= THE PROBLEM =
The word "this" marks the lines to copy; find all of them in the entries below.

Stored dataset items
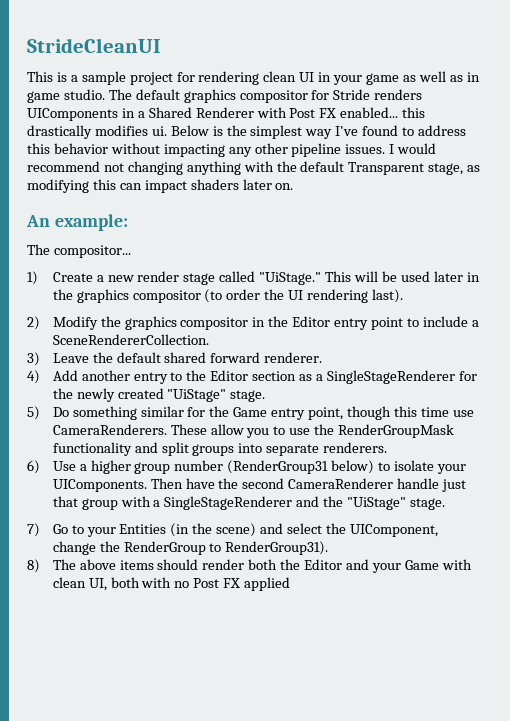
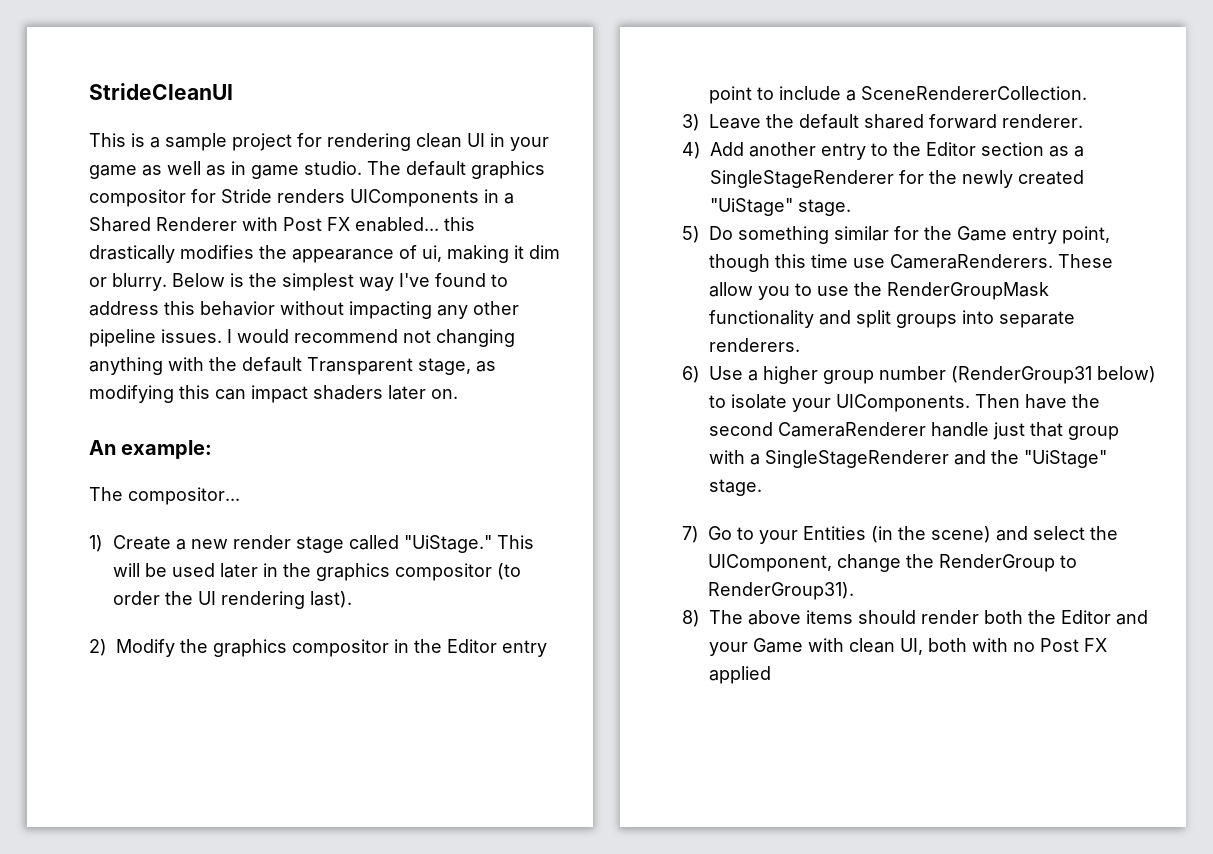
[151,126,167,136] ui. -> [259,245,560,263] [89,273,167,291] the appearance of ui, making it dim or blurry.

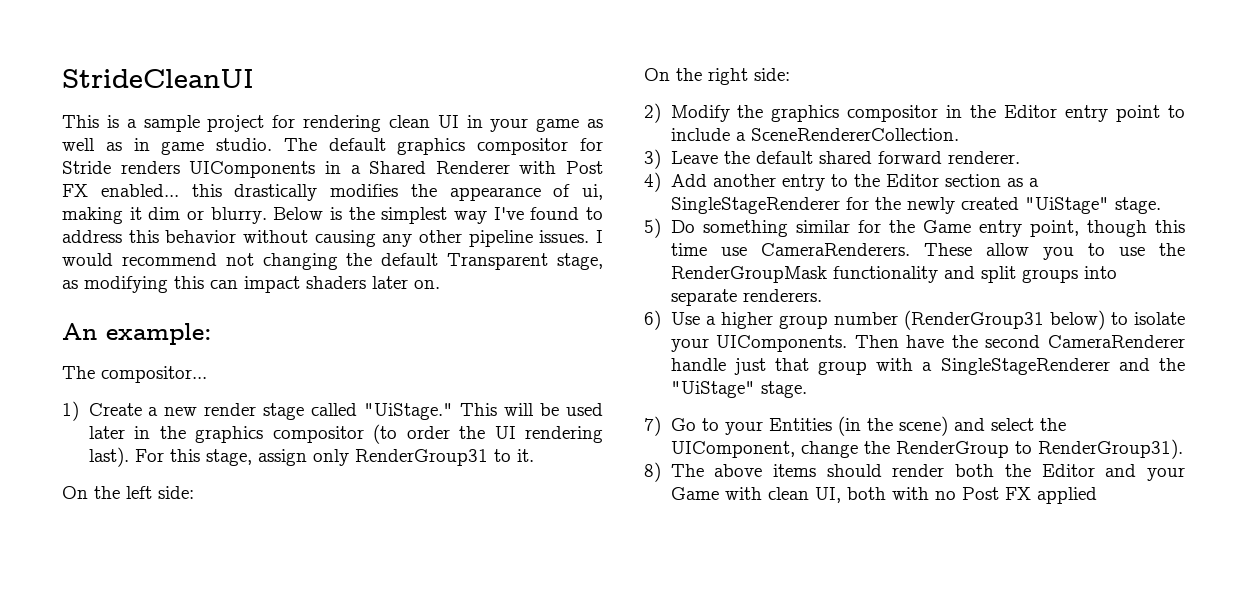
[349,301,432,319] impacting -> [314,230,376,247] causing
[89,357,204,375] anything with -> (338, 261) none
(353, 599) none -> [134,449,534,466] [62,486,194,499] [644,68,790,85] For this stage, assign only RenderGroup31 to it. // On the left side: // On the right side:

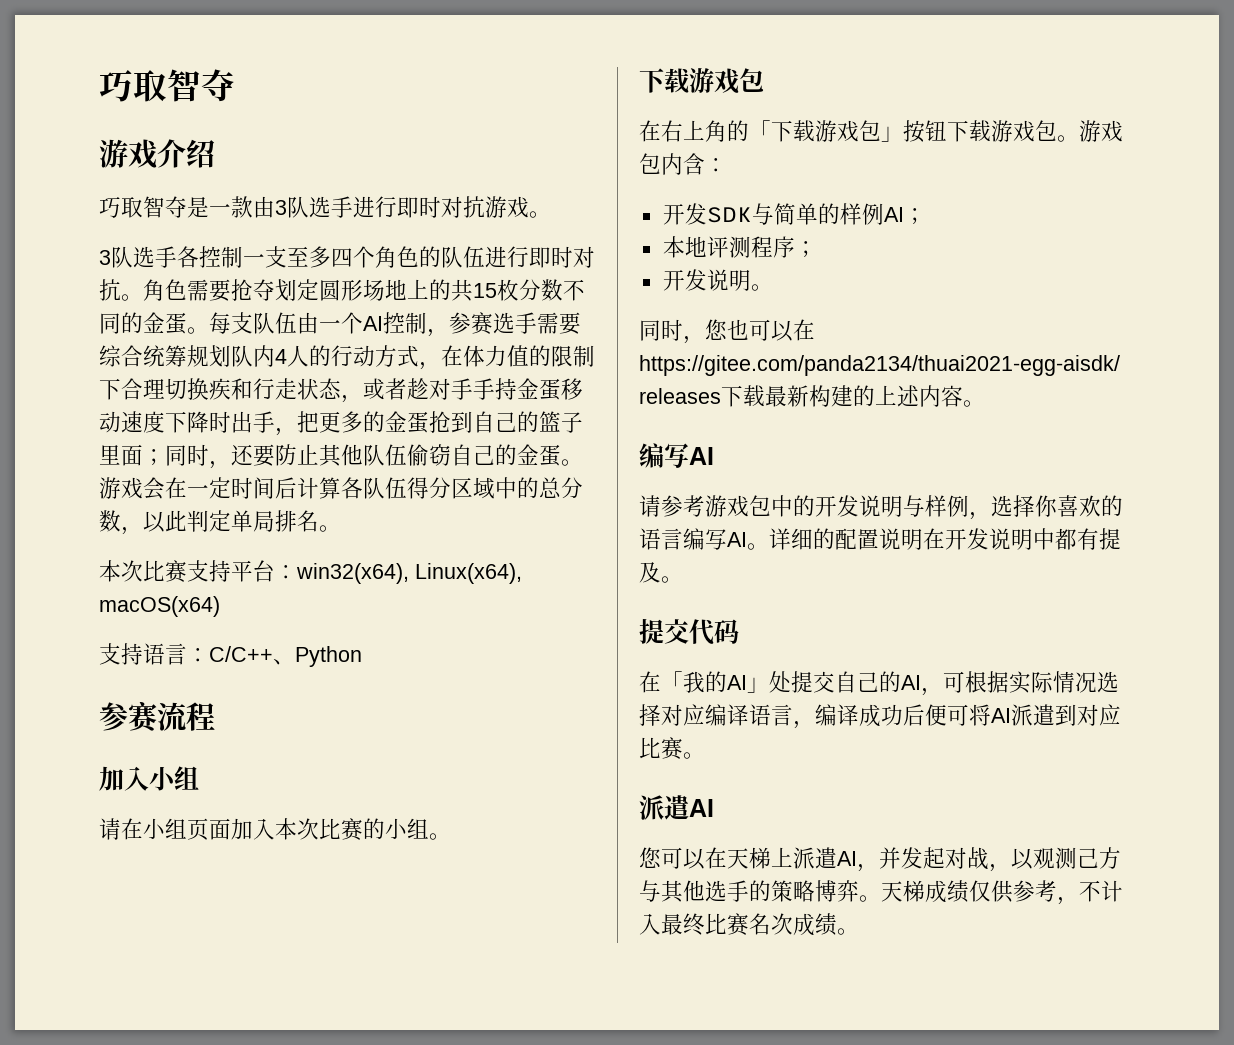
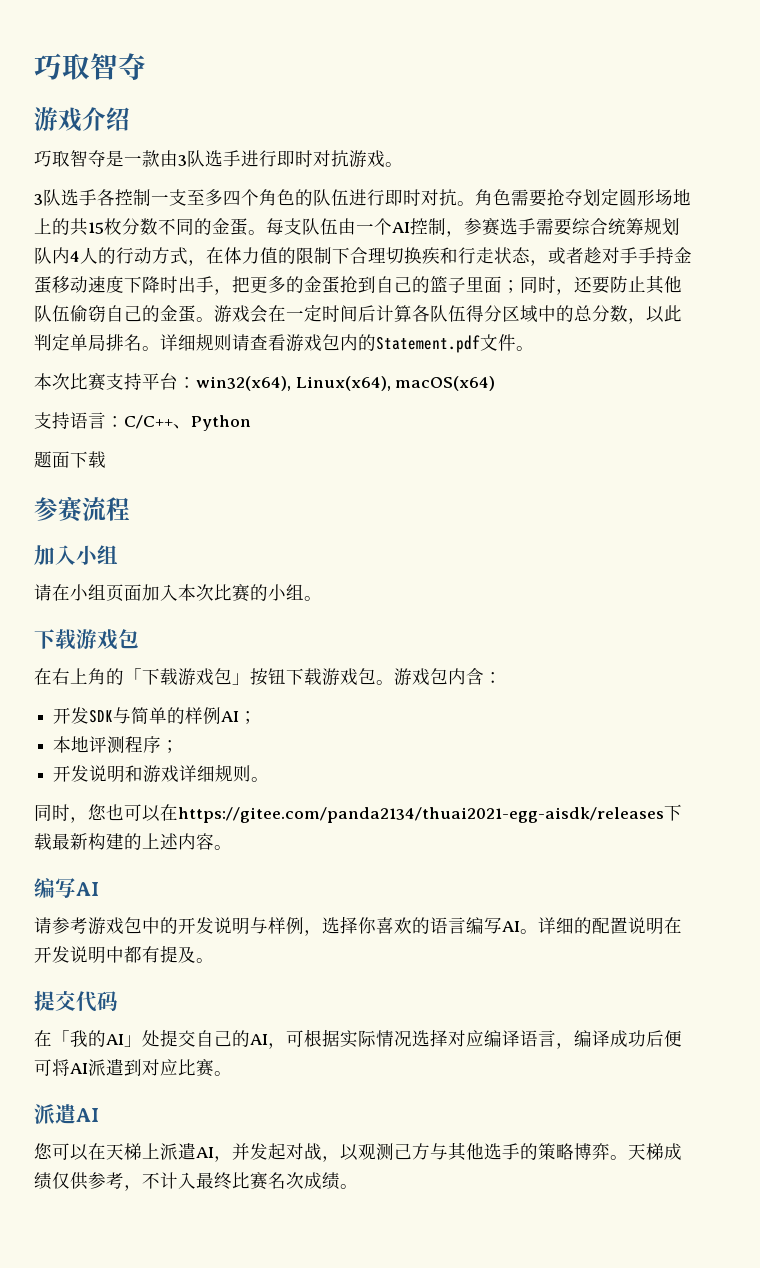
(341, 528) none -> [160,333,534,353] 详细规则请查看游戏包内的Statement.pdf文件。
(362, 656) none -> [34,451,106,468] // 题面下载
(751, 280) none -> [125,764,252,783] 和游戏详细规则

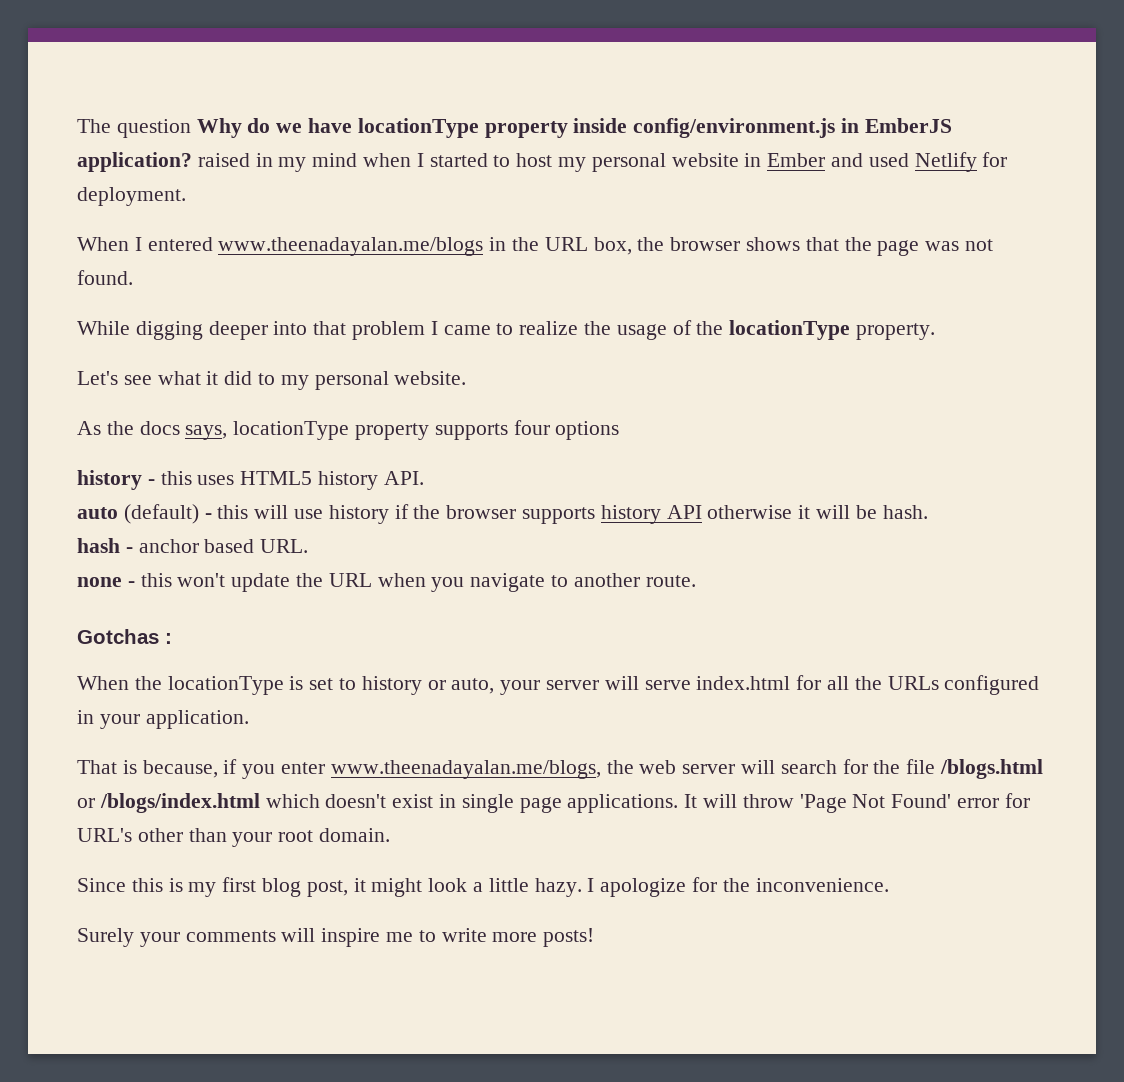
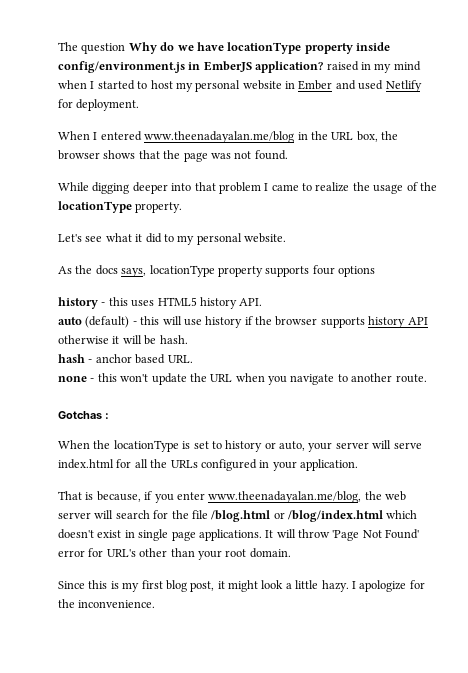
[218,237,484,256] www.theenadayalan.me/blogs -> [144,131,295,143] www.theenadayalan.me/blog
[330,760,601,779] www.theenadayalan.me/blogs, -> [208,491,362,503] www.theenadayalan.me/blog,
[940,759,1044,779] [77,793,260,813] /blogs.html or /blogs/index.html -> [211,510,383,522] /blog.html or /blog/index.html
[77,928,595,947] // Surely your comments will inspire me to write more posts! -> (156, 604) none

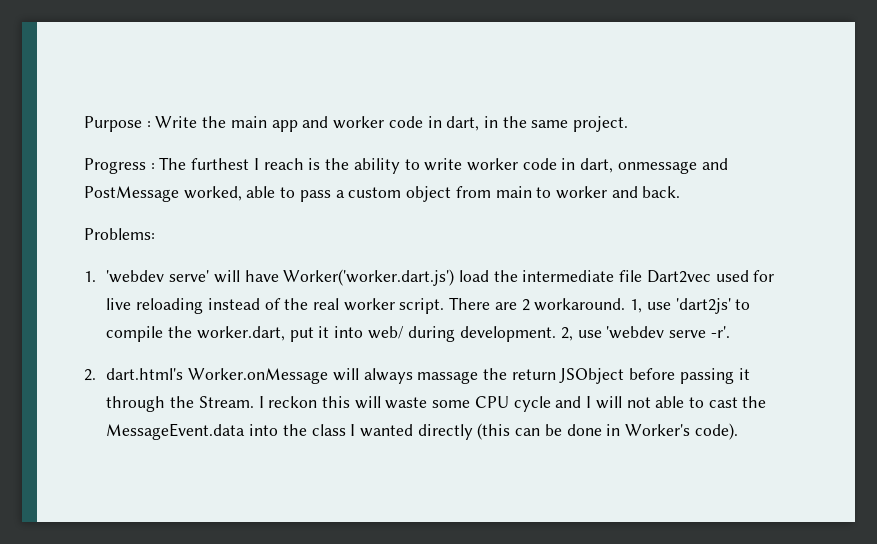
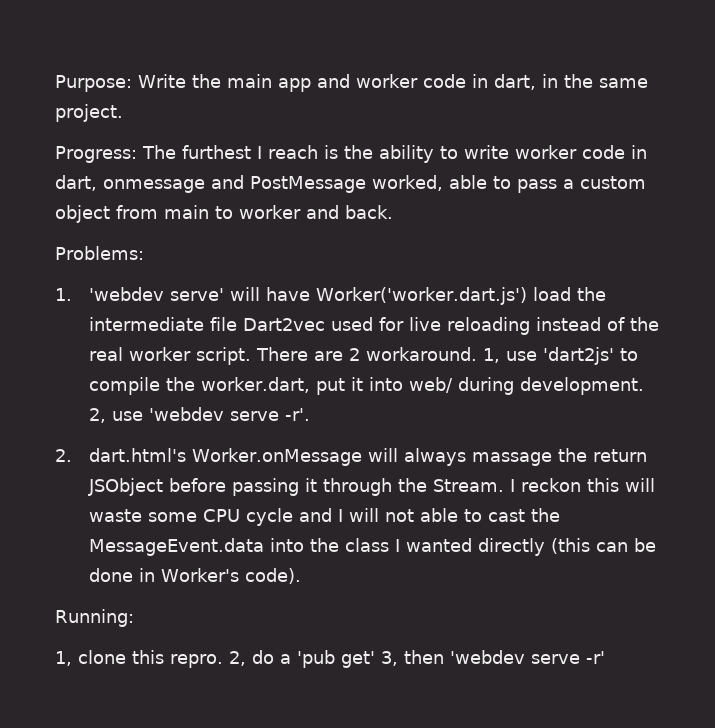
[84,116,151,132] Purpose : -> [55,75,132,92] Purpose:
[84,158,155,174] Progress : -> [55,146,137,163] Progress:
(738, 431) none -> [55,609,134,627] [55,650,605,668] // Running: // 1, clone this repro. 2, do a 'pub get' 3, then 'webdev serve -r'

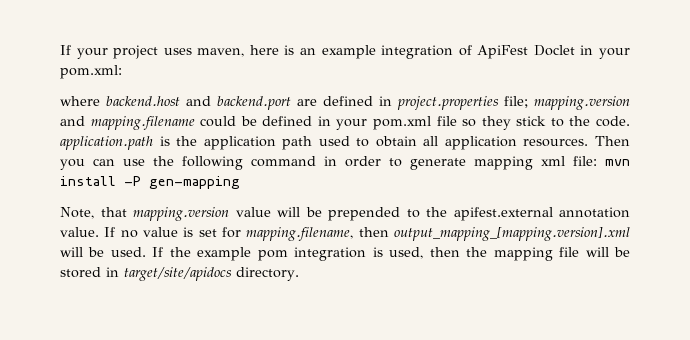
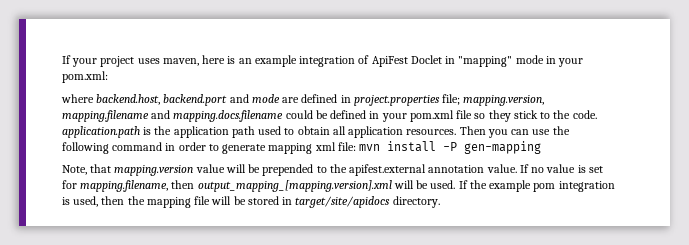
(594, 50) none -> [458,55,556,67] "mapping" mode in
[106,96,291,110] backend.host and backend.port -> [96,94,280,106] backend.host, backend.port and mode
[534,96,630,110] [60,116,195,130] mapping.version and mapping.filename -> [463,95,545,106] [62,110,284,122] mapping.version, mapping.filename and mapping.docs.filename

= OUTPUT OF THE TASK =
(353, 599) none -> [134,449,534,466] [62,486,194,499] [644,68,790,85] For this stage, assign only RenderGroup31 to it. // On the left side: // On the right side:
(738, 431) none -> [55,609,134,627] [55,650,605,668] // Running: // 1, clone this repro. 2, do a 'pub get' 3, then 'webdev serve -r'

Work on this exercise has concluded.